The black-footed ferret and whooping crane are on the endangered species list. The whooping crane population in Wind Cave National Park is considered a non-self-sustaining wild population.

==Climate==
Throughout the years, the great plains have seen a considerable rise in temperature. Being that Wind Cave is located in the great plains, these temperature rises have already started to affect the park and the area around it. The average temperature rise across the plains has been two degrees Fahrenheit, with some areas seeing increases as high as five degrees Fahrenheit. This trend is projected to cause drought like conditions in the area.

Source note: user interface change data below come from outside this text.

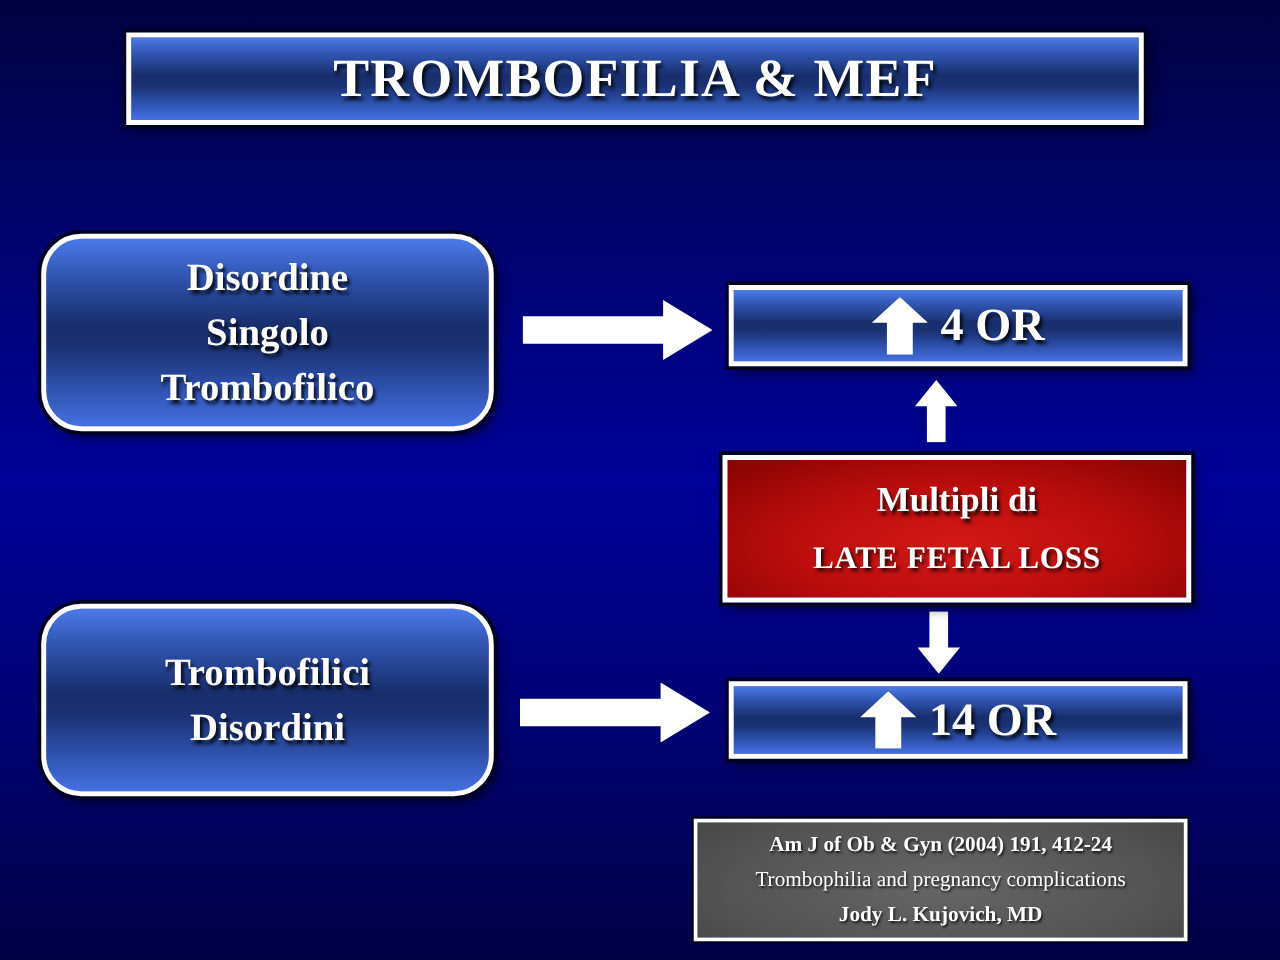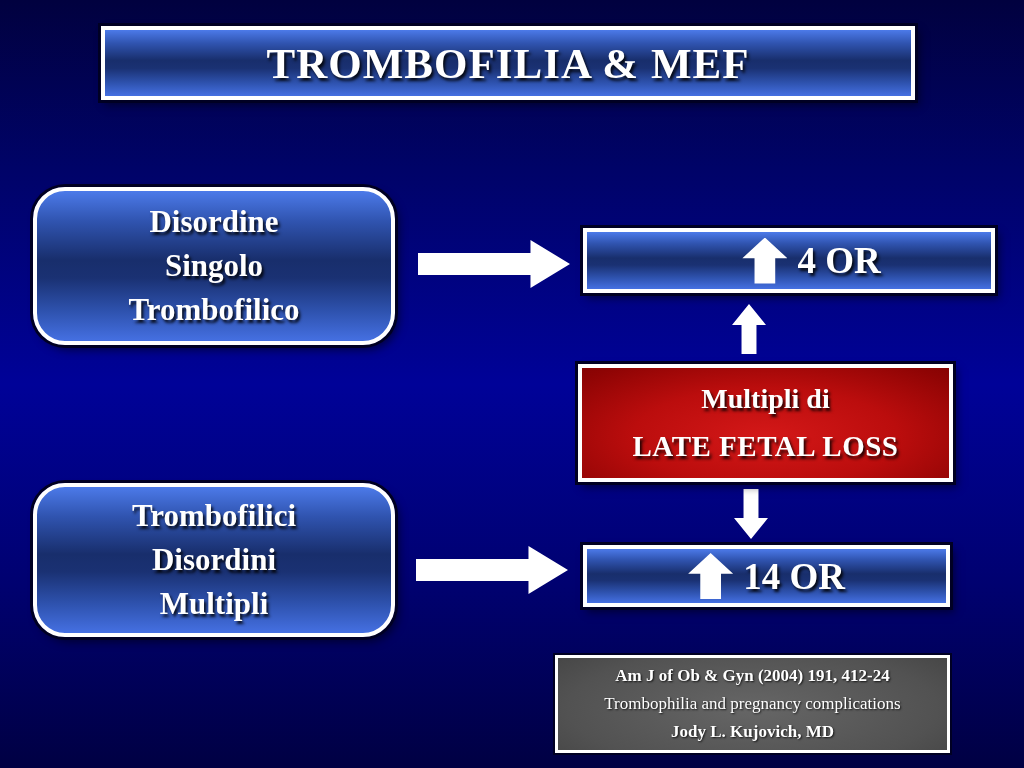"4 OR" .or-box-1 { padding-left: 45px -> none }
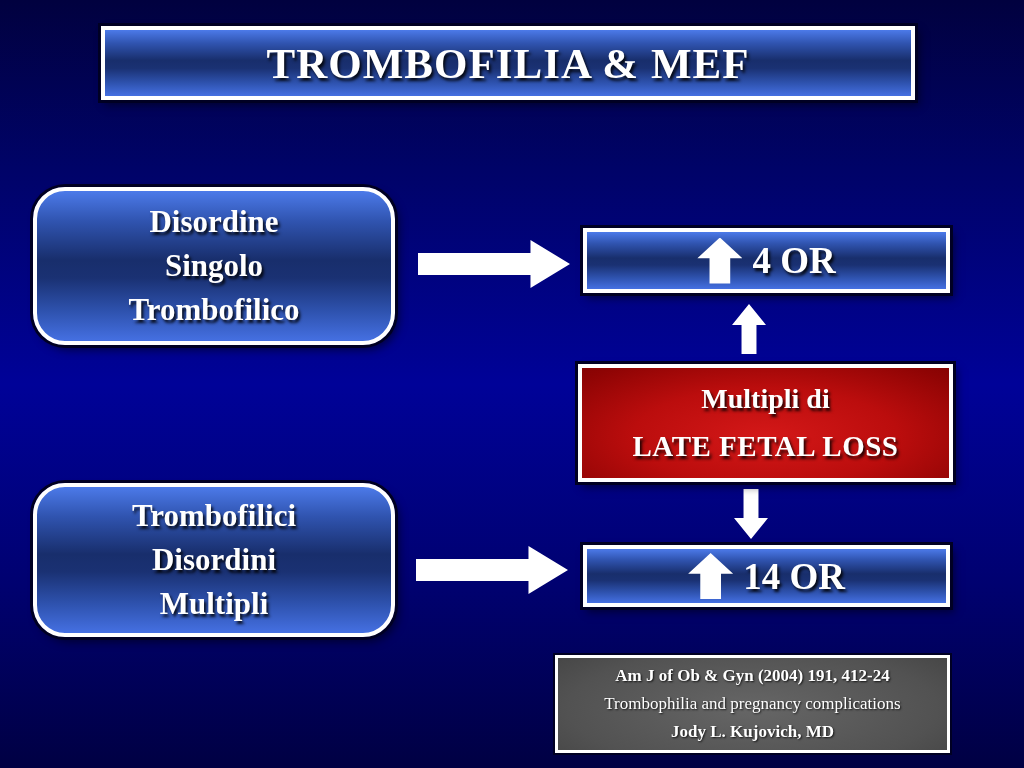"LATE FETAL LOSS" .risk-line-2 { font-size: 29px -> 25px }
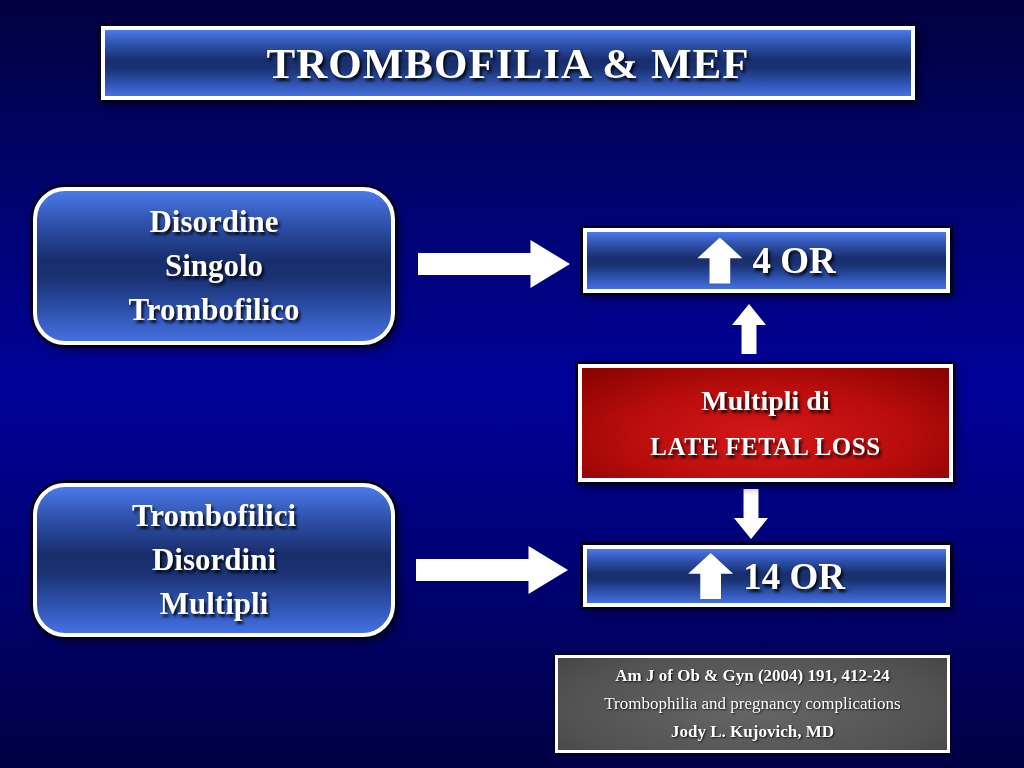"Multipli" div.bline { html: <div>Multipli</div> -> none }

Climate data for Wind Cave, South Dakota (1991–2020 normals, extremes 1990–present)
| Month | Jan | Feb | Mar | Apr | May | Jun | Jul | Aug | Sep | Oct | Nov | Dec | Year |
| Record high °F (°C) | 69 (21) | 69 (21) | 77 (25) | 89 (32) | 92 (33) | 102 (39) | 105 (41) | 101 (38) | 103 (39) | 89 (32) | 76 (24) | 66 (19) | 105 (41) |
| Mean maximum °F (°C) | 57.5 (14.2) | 57.7 (14.3) | 69.3 (20.7) | 77.3 (25.2) | 84.6 (29.2) | 91.8 (33.2) | 96.0 (35.6) | 94.7 (34.8) | 91.3 (32.9) | 79.7 (26.5) | 67.2 (19.6) | 56.9 (13.8) | 97.7 (36.5) |
| Mean daily maximum °F (°C) | 39.7 (4.3) | 40.7 (4.8) | 50.0 (10.0) | 57.7 (14.3) | 66.4 (19.1) | 77.4 (25.2) | 84.7 (29.3) | 83.6 (28.7) | 76.2 (24.6) | 61.4 (16.3) | 48.4 (9.1) | 39.4 (4.1) | 60.5 (15.8) |
| Daily mean °F (°C) | 27.2 (−2.7) | 28.1 (−2.2) | 36.8 (2.7) | 44.3 (6.8) | 53.7 (12.1) | 63.8 (17.7) | 70.7 (21.5) | 69.2 (20.7) | 61.2 (16.2) | 47.7 (8.7) | 35.9 (2.2) | 27.4 (−2.6) | 47.2 (8.4) |
| Mean daily minimum °F (°C) | 14.8 (−9.6) | 15.5 (−9.2) | 23.7 (−4.6) | 30.9 (−0.6) | 40.9 (4.9) | 50.1 (10.1) | 56.6 (13.7) | 54.9 (12.7) | 46.2 (7.9) | 34.0 (1.1) | 23.4 (−4.8) | 15.4 (−9.2) | 33.9 (1.1) |
| Mean minimum °F (°C) | −9.6 (−23.1) | −8.3 (−22.4) | 1.2 (−17.1) | 14.6 (−9.7) | 26.0 (−3.3) | 37.6 (3.1) | 45.8 (7.7) | 42.8 (6.0) | 31.5 (−0.3) | 15.1 (−9.4) | 1.5 (−16.9) | −7.2 (−21.8) | −18.2 (−27.9) |
| Record low °F (°C) | −30 (−34) | −32 (−36) | −20 (−29) | 1 (−17) | 15 (−9) | 30 (−1) | 38 (3) | 31 (−1) | 23 (−5) | −2 (−19) | −15 (−26) | −27 (−33) | −32 (−36) |
| Average precipitation inches (mm) | 0.45 (11) | 0.70 (18) | 1.07 (27) | 2.32 (59) | 3.74 (95) | 3.29 (84) | 3.01 (76) | 2.30 (58) | 1.53 (39) | 1.55 (39) | 0.71 (18) | 0.53 (13) | 21.20 (538) |
| Average snowfall inches (cm) | 6.3 (16) | 7.1 (18) | 9.6 (24) | 7.8 (20) | 0.9 (2.3) | 0.0 (0.0) | 0.0 (0.0) | 0.0 (0.0) | 0.2 (0.51) | 2.1 (5.3) | 4.4 (11) | 7.5 (19) | 45.9 (117) |
| Average precipitation days (≥ 0.01 in) | 4.5 | 5.8 | 6.0 | 9.4 | 11.2 | 11.4 | 9.7 | 8.5 | 6.3 | 7.0 | 4.1 | 3.8 | 87.7 |
| Average snowy days (≥ 0.1 in) | 3.9 | 4.9 | 3.5 | 2.8 | 0.5 | 0.0 | 0.0 | 0.0 | 0.1 | 1.1 | 2.7 | 3.6 | 23.1 |
Source: NOAA

==Infrastructure==
Several roads run through the park and there are 30 mi of hiking trails on the surface. The park had an estimated 656,397 visitors in 2018. More than 109,000 people toured the cave itself in 2015, the most since 1968 before cave tours were limited to 40 people each.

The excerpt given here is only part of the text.